§ **Exercise**
Read through the listing below and copy each line in which the word "puzzle" occurs.
═══ Stored data ═══
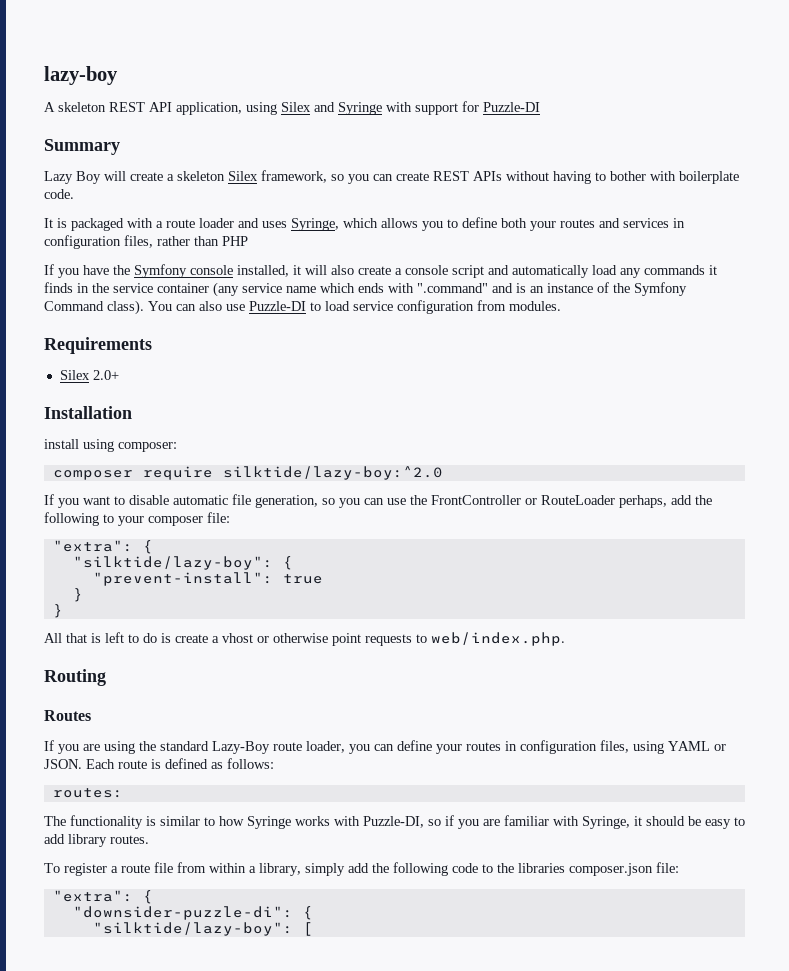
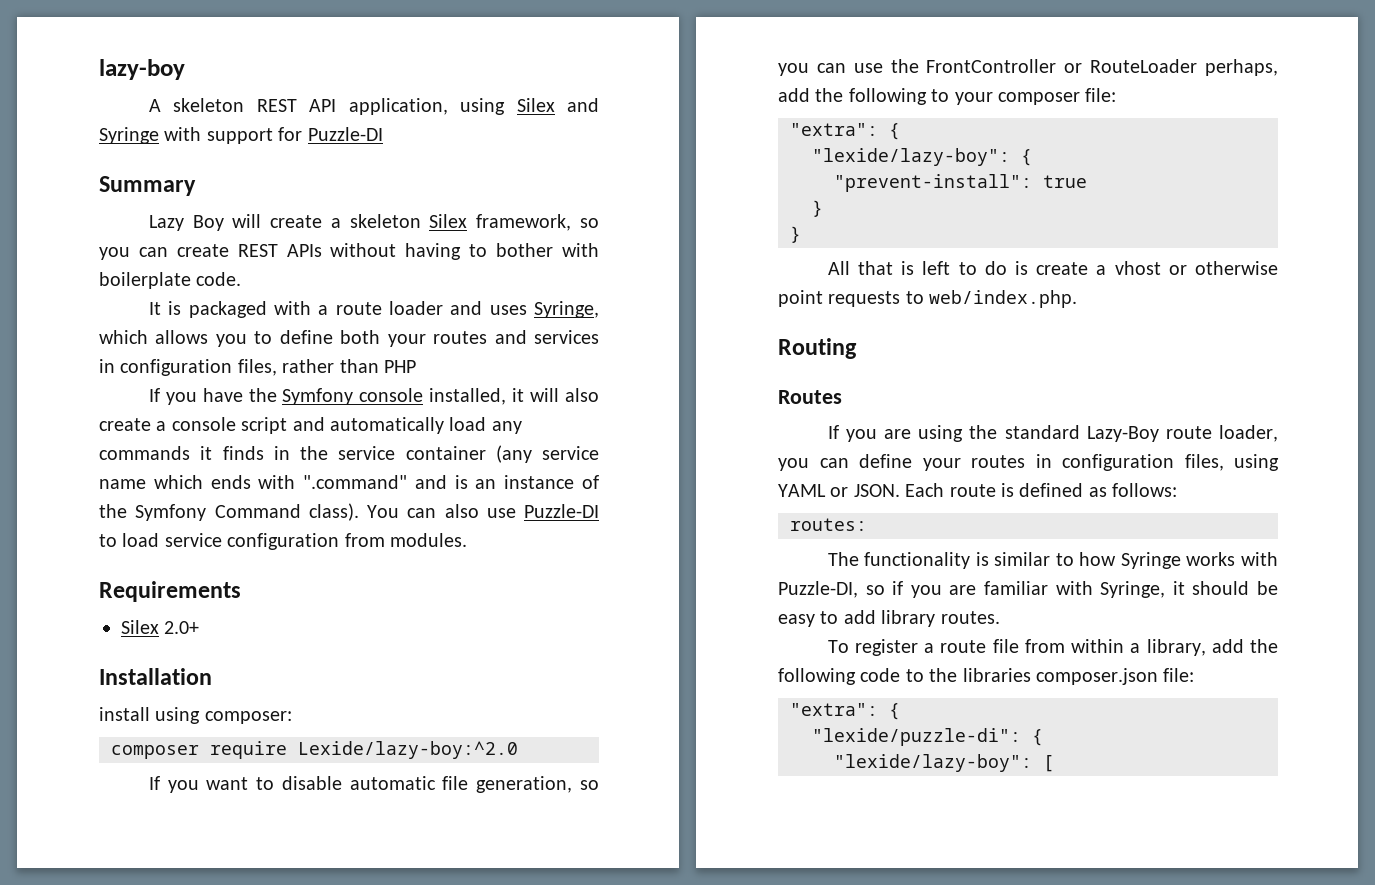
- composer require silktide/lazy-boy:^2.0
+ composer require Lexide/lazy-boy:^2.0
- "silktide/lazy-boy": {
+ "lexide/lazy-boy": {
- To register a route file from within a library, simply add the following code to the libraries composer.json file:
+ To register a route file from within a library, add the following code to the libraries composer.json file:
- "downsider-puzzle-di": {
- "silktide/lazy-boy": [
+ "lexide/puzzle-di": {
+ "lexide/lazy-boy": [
═══
═══ Stored data ═══
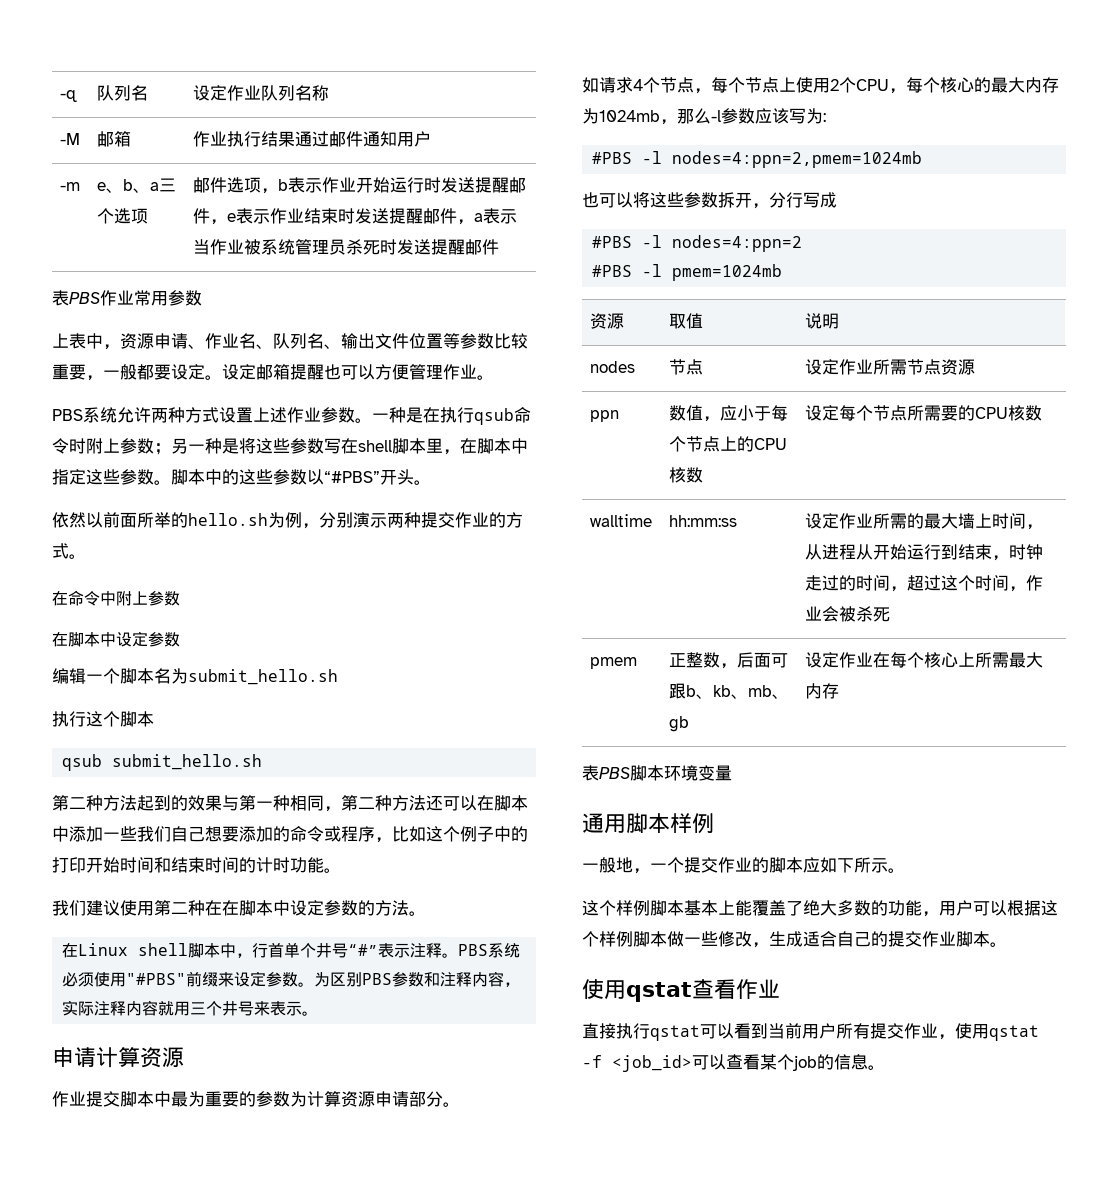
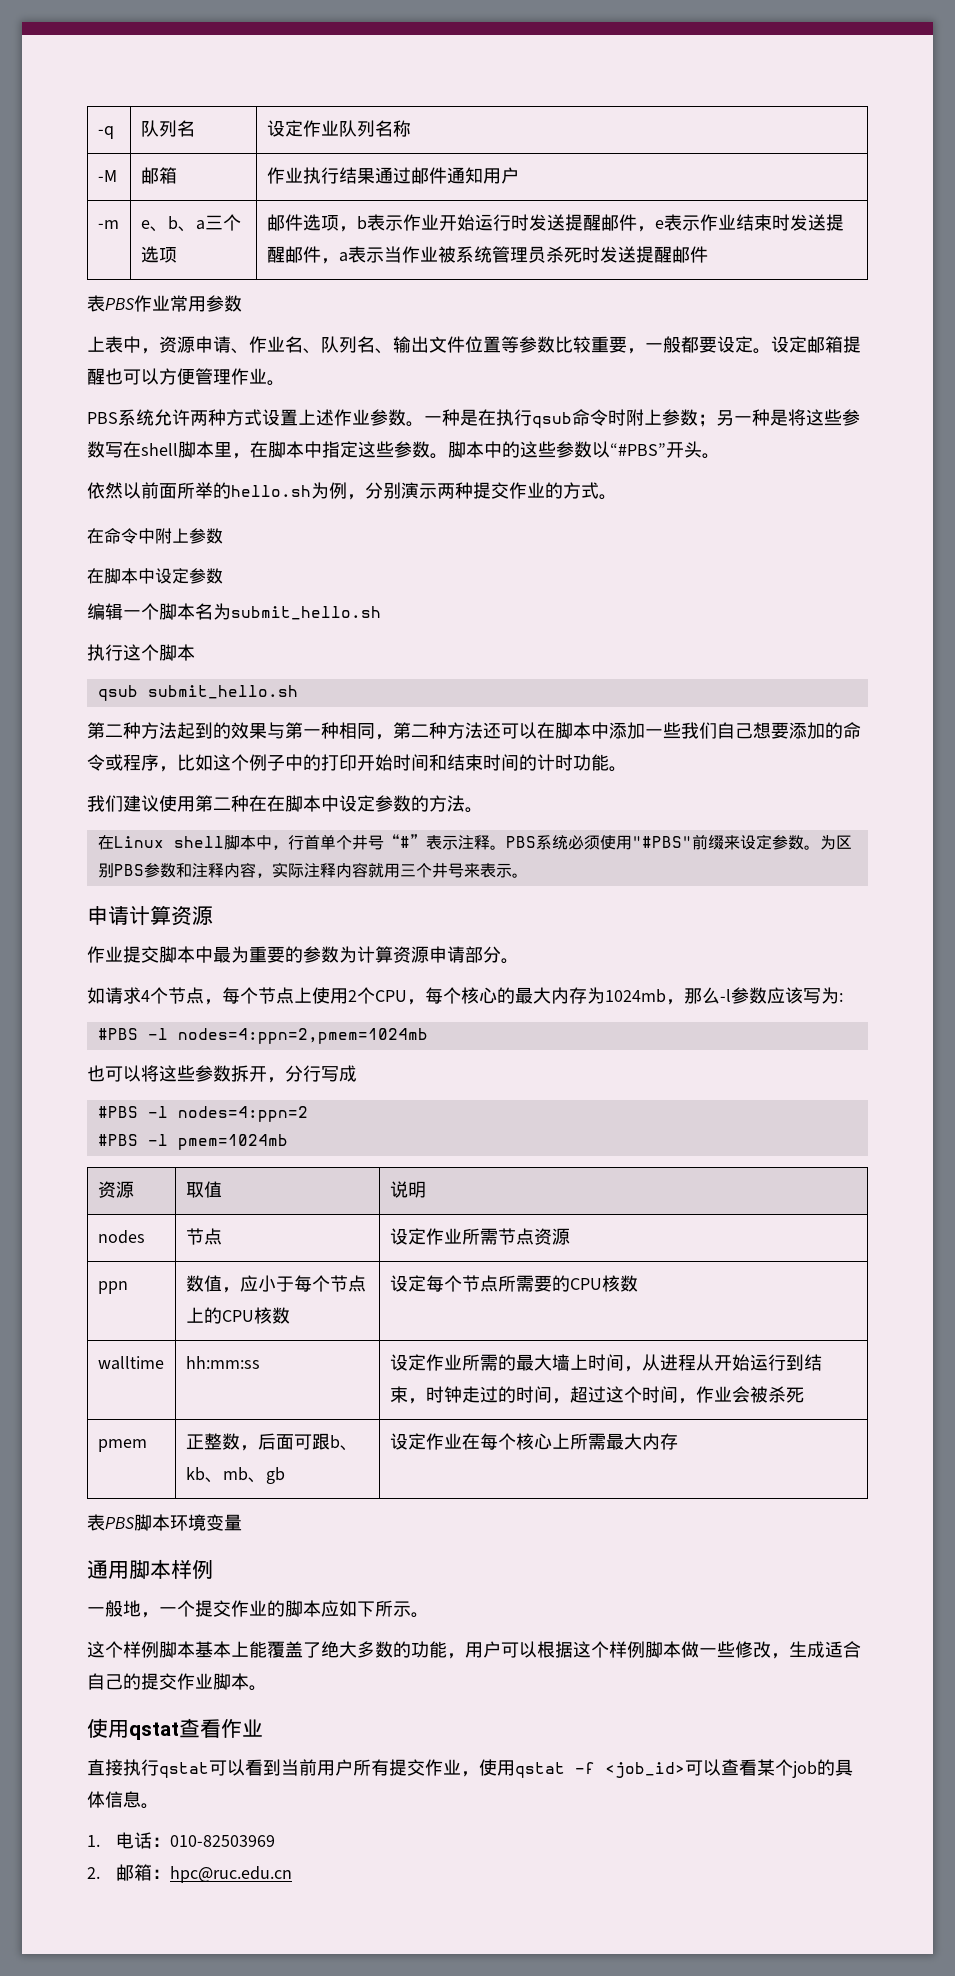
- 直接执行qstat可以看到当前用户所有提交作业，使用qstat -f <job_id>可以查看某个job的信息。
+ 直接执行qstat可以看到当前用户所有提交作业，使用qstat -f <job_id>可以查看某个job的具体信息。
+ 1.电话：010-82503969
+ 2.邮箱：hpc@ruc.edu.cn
═══
§ **Finished exercise**
- "downsider-puzzle-di": {
+ "lexide/puzzle-di": {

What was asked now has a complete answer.